All that reaches his ears nowadays is a name. It refuses to leave him alone- as if the name itself knows what he has done and what he yearns for.

Ryan is tired. He’s growing older and it’s so much easier to drop of exhaustion nowadays, to crawl in between the covers after a few beers and to pretend that there is that particular warmth resting on his back.

He’s a few blocks away from his apartment. The flickering of a public television catches the corner of his eye, and he looks.

It’s tuned to MTV. An interview. The camera’s angled towards the interviewer, and Ryan picks up on the fragment of a sentence.

“…. must be hard, having done this all by yourself, hm, Mr Urie? Or can I call you Brendon?”

"Please, call me Brendon."

The camera swivels towards the new speaker, and the face is so hauntingly familiar.

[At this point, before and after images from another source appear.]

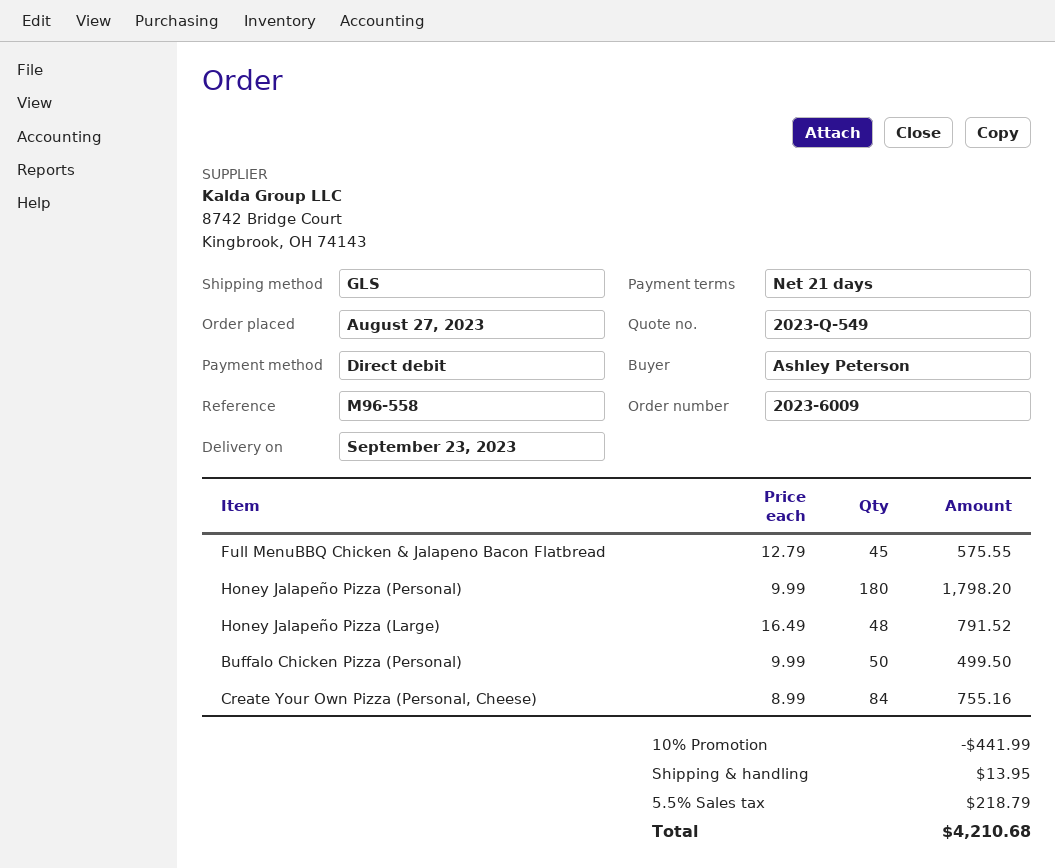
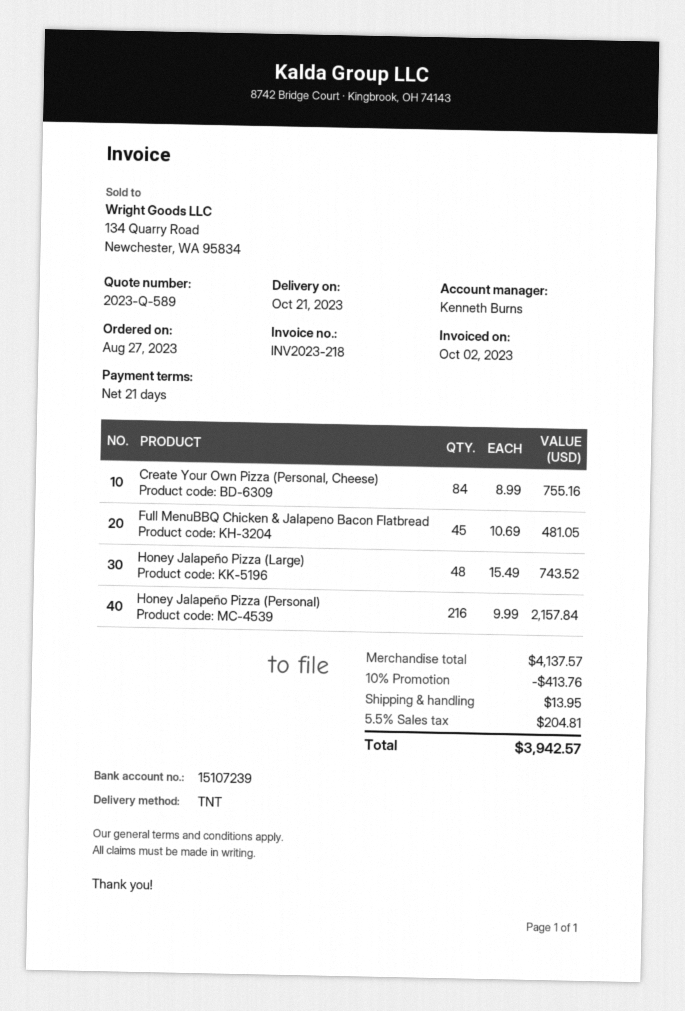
quote number: 2023-Q-549 -> 2023-Q-589
delivery date: 2023-09-23 -> 2023-10-21
shipping method: GLS -> TNT
Full MenuBBQ Chicken & Jalapeno Bacon Flatbread: 45 x 12.79 = 575.55 -> 45 x 10.69 = 481.05
Honey Jalapeño Pizza (Personal): 180 x 9.99 = 1798.20 -> 216 x 9.99 = 2157.84
Honey Jalapeño Pizza (Large): 48 x 16.49 = 791.52 -> 48 x 15.49 = 743.52
Buffalo Chicken Pizza (Personal): 50 x 9.99 = 499.50 -> none
discount: 10% = 441.99 -> 10% = 413.76
tax: 5.5% = 218.79 -> 5.5% = 204.81
total: 4210.68 -> 3942.57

First, Ryan’s blood runs cold. Then it boils over, heated with memories of embraces that seem now like flies in amber, and his vision turns red.The brunet lifts a slender leg and lashes out at the screen, at the smug smirk on those lush lips, and the pieces scatter, destroying the image that makes Ryan want to have another shot of Chardonnay.

Then he starts to walk home.

“Hey!” Some homeless bum ambles over to him. “You better clean that up!”

Ryan doesn’t care. The echoing shouts of the man do not follow him home, into the lull of the drink, and after throwing back a few glasses, he crawls into bed, turning over until a wave of black rolls over him, an ebony curtain that bids him hello as his eyes glaze over and seal shut with the sands of sleep.

After what seems to be years of inevitable darkness, the pounding in his right ear, and the stifling cocoon of blankets that enclose him, Ryan awakes to a roundabout of bright lights, of memories bittersweet on the Vegas strip.

His hand makes its way to his face, as it does in every dream - a small, habitual reflex to ensure that whatever he sees, be it intoxicating, or frightening, is an illusion - and traces the soft curve of his jawline. He marvels at the fact that the stubble that usually chafes the lower side of his face is gone, and that the skin there is smooth as milk. He is eighteen again, but without the hope that had shone so briefly in the wake of his newfound freedom.

And that isn’t all. When he glances down, he sees that he is donning the rose vest that he’d worn coast to coast, the one that had been made by fashion students and the one that had been lost in New Zealand. He brushes the tip of a digit against a false rose in amazement, then again in fear. This is the symbol of the highest he’d ever been in his life, and it mocks him now. But despite his present disgust, Ryan can’t find it in him to discard it. It holds more precious memories than tainted ones.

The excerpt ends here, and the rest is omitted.